## Task statement:
For this exercise, please reproduce the records below word for word, from the first line through the line with "556px; top: 65px;".

────────────────

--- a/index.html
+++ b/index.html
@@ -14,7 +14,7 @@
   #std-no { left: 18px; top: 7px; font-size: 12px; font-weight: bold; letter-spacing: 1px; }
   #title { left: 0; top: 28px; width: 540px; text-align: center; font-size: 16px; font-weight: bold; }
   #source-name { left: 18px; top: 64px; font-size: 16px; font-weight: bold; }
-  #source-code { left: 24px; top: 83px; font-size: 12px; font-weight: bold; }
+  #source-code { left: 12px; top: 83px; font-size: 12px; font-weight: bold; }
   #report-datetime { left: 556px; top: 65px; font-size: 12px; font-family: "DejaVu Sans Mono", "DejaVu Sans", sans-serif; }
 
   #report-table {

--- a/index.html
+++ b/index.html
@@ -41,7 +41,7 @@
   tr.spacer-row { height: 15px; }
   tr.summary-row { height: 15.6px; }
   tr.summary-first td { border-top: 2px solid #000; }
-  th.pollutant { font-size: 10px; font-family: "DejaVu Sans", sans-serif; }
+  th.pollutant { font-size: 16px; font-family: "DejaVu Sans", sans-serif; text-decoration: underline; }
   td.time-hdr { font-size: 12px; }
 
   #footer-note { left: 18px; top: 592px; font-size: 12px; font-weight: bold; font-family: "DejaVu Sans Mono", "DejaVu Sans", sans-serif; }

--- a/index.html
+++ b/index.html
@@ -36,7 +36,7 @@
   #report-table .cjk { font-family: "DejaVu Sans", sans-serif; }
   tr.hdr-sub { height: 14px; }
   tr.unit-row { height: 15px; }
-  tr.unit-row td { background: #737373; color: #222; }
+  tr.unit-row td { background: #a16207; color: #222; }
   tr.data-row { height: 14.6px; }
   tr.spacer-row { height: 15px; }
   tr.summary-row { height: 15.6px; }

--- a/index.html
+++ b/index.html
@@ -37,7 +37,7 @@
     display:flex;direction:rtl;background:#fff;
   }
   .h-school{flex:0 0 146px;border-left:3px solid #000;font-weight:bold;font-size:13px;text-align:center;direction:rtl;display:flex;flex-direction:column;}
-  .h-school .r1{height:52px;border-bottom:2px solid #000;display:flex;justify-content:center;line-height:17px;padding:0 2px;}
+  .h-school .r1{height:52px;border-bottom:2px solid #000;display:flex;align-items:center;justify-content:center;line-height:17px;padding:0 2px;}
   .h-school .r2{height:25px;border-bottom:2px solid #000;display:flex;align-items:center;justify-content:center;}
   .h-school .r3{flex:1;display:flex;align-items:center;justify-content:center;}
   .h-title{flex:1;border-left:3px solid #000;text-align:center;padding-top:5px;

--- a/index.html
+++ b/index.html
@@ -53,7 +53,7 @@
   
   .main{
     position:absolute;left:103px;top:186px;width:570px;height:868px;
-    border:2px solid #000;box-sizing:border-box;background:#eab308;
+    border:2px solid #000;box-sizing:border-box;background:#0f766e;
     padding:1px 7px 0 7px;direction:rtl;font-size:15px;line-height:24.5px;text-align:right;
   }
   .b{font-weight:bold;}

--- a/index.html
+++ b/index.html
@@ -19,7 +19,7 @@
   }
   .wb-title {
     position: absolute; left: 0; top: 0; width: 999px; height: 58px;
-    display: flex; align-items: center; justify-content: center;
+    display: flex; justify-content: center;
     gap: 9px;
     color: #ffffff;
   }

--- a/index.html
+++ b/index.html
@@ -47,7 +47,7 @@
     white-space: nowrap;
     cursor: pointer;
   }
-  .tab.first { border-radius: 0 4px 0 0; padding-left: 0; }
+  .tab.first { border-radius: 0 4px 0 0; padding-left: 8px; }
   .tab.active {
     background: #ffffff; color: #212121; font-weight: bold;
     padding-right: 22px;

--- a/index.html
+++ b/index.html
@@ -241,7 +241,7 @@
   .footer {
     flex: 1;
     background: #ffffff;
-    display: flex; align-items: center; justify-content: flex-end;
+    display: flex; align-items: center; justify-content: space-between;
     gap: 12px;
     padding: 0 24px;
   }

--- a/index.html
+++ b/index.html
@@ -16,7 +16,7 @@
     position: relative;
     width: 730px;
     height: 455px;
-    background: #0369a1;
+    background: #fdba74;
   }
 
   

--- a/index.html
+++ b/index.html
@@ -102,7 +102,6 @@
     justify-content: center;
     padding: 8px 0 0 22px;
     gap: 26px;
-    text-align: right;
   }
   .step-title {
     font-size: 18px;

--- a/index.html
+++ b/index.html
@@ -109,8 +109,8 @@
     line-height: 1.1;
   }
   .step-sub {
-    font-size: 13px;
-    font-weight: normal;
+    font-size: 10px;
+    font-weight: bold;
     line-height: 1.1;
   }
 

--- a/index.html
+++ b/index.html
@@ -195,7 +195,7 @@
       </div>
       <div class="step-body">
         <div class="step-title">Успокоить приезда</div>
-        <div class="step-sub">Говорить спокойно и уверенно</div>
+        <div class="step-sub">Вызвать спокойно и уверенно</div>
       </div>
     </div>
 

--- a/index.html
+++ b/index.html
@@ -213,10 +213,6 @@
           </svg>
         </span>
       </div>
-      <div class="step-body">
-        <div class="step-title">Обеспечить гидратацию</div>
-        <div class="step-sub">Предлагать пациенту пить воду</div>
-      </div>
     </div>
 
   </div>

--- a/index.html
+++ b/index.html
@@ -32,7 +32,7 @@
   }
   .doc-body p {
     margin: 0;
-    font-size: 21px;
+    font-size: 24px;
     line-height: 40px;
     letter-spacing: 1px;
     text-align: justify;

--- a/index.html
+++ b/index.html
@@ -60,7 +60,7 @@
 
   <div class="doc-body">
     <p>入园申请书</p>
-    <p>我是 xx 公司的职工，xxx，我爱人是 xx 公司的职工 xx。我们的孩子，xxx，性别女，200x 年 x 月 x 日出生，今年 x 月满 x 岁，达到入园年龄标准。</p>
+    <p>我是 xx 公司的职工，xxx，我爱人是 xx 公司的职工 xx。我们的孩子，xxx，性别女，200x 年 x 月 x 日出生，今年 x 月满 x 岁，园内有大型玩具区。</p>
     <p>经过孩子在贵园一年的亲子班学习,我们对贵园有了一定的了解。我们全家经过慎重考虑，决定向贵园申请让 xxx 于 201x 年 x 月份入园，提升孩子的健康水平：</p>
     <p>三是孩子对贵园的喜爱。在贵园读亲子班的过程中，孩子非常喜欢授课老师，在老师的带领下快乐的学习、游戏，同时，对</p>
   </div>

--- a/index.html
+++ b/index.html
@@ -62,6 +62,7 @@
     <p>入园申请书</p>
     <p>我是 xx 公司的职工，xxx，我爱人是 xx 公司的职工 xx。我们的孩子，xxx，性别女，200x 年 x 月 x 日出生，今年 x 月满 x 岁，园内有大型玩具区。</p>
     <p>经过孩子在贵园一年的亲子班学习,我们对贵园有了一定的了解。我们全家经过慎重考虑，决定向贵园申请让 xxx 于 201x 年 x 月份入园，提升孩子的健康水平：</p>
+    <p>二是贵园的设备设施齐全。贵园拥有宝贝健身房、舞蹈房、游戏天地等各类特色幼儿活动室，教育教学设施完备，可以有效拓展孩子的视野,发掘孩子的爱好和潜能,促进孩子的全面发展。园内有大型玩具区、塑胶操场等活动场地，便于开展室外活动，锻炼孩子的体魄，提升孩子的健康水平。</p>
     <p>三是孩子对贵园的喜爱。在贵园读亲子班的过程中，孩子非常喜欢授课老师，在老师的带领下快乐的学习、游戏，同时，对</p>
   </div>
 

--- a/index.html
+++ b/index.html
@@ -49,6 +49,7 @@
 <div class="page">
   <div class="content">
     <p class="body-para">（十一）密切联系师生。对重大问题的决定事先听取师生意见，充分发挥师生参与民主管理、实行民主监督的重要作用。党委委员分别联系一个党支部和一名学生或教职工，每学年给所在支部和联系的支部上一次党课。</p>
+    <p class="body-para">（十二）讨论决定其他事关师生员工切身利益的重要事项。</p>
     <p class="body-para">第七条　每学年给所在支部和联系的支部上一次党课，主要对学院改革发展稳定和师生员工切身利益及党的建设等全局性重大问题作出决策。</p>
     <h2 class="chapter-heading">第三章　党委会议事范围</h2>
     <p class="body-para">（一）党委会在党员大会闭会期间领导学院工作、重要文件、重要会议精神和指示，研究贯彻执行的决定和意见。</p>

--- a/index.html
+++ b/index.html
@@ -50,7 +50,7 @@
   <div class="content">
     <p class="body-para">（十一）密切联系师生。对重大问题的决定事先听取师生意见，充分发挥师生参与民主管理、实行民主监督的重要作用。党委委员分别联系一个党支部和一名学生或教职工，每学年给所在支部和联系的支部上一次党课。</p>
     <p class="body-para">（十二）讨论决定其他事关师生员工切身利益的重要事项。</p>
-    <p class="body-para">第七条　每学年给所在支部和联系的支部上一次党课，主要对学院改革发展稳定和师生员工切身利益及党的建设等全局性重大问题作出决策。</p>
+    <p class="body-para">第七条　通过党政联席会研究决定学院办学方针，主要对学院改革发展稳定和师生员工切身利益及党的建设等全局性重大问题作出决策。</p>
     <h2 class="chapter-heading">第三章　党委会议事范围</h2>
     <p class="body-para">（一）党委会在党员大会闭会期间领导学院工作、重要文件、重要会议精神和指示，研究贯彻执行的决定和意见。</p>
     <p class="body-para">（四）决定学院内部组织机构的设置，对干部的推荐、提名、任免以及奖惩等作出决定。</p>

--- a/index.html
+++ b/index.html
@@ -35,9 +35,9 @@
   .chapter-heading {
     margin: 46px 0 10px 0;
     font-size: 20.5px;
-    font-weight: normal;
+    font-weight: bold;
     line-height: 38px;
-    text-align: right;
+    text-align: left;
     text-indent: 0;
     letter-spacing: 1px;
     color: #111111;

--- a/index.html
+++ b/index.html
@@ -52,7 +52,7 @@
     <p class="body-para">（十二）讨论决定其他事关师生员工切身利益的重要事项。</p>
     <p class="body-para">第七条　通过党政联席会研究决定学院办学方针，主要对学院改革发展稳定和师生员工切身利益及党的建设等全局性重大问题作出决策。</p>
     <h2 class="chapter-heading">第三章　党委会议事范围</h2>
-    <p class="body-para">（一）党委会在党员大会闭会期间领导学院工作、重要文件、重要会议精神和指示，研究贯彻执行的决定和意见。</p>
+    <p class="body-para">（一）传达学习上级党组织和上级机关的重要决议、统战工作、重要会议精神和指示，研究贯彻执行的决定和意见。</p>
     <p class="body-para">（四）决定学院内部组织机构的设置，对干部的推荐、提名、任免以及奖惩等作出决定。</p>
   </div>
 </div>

────────────────

## Solution to this task:
--- a/index.html
+++ b/index.html
@@ -14,7 +14,7 @@
   #std-no { left: 18px; top: 7px; font-size: 12px; font-weight: bold; letter-spacing: 1px; }
   #title { left: 0; top: 28px; width: 540px; text-align: center; font-size: 16px; font-weight: bold; }
   #source-name { left: 18px; top: 64px; font-size: 16px; font-weight: bold; }
-  #source-code { left: 24px; top: 83px; font-size: 12px; font-weight: bold; }
+  #source-code { left: 12px; top: 83px; font-size: 12px; font-weight: bold; }
   #report-datetime { left: 556px; top: 65px; font-size: 12px; font-family: "DejaVu Sans Mono", "DejaVu Sans", sans-serif; }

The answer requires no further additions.